L’American Bankers Association (ABA) ha indicato il contrasto ai rendimenti delle stablecoin come una priorità assoluta per il 2026, nel contesto del dibattito in corso con i legislatori statunitensi, che secondo l’associazione rischia di danneggiare la competitività del settore bancario.
L’ABA ha affermato che una delle sue priorità per quest’anno è “impedire che le stablecoin di pagamento diventino sostituti dei depositi, riducendo drasticamente l’attività di prestito delle banche comunitarie, attraverso il divieto di interessi, rendimenti o ricompense, indipendentemente dalla piattaforma”.
La vigilanza sulle stablecoin è in cima a un elenco di cinque priorità, che include anche la lotta alle frodi finanziarie, l’opposizione a tetti arbitrari ai tassi di interesse e l’attenzione alle banche indicizzate e orientate alla missione. Il CEO e presidente dell’ABA, Rob Nichols, ha dichiarato che tali priorità sono guidate dai contributi di banche e imprese di diverse dimensioni e modelli operativi.

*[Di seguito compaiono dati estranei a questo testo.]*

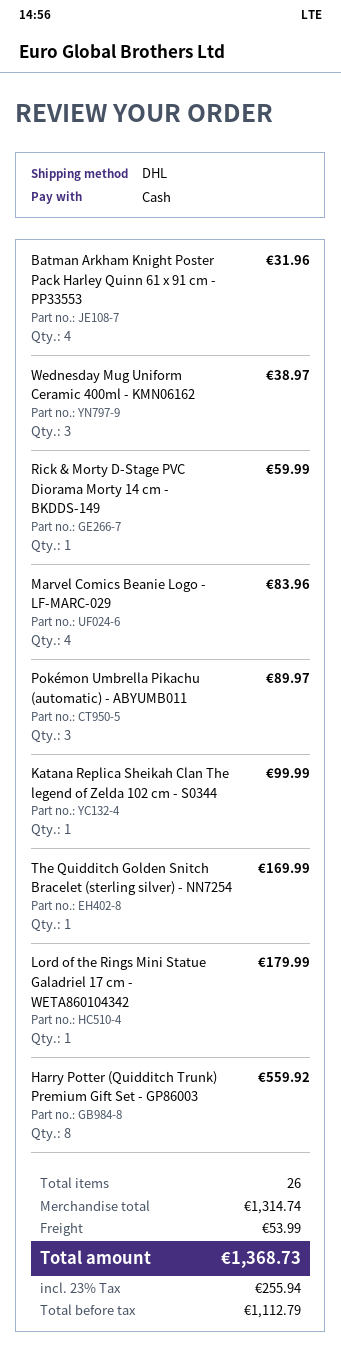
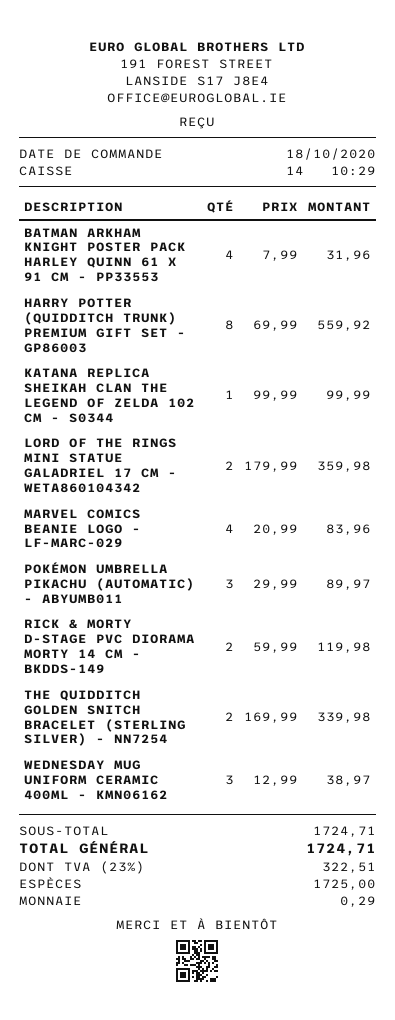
Rick & Morty D-Stage PVC Diorama Morty 14 cm - BKDDS-149: 1 for 59.99 -> 2 for 119.98
The Quidditch Golden Snitch Bracelet (sterling silver) - NN7254: 1 for 169.99 -> 2 for 339.98
Lord of the Rings Mini Statue Galadriel 17 cm - WETA860104342: 1 for 179.99 -> 2 for 359.98
subtotal: 1314.74 -> 1724.71
shipping: 53.99 -> none
tax: 23% = 255.94 -> 23% = 322.51
total: 1368.73 -> 1724.71

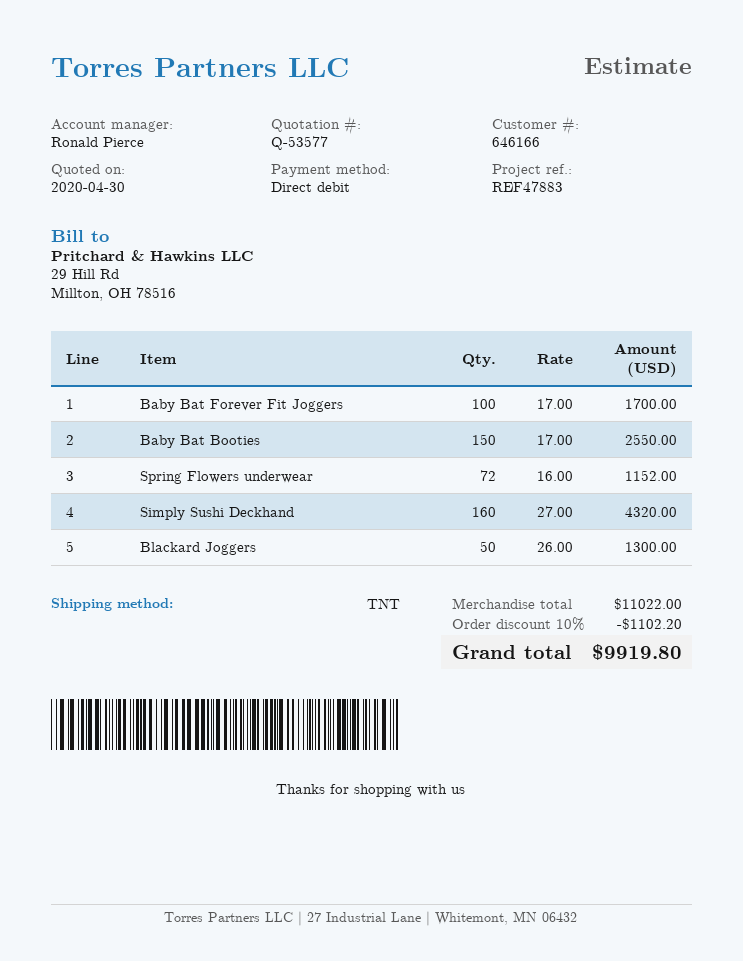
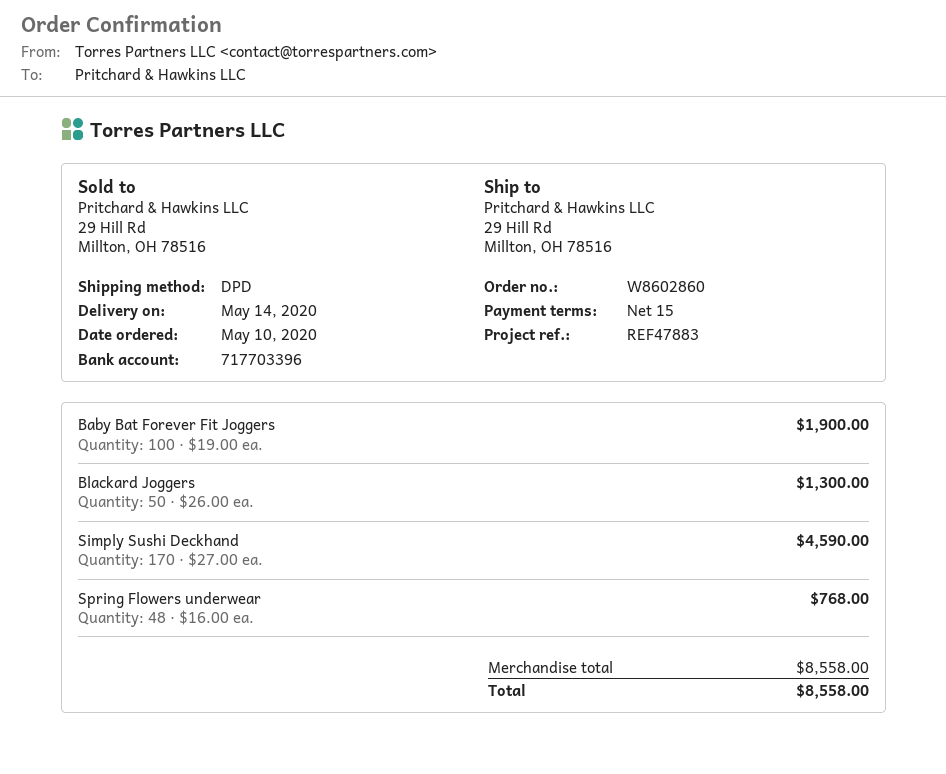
shipping method: TNT -> DPD
Baby Bat Forever Fit Joggers: 100 x 17.00 = 1700.00 -> 100 x 19.00 = 1900.00
Baby Bat Booties: 150 x 17.00 = 2550.00 -> none
Spring Flowers underwear: 72 x 16.00 = 1152.00 -> 48 x 16.00 = 768.00
Simply Sushi Deckhand: 160 x 27.00 = 4320.00 -> 170 x 27.00 = 4590.00
subtotal: 11022.00 -> 8558.00
discount: 10% = 1102.20 -> none
total: 9919.80 -> 8558.00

Dirigente bancario afferma che 6.000 miliardi di dollari potrebbero uscire dalle banche
La disputa tra l’associazione e il settore crypto riguarda il rischio che le stablecoin con rendimento sottraggano depositi alle banche tradizionali, un’eventualità che, secondo la lobby bancaria, indebolirebbe l’attività di credito e ridurrebbe il ruolo delle banche nel sistema finanziario.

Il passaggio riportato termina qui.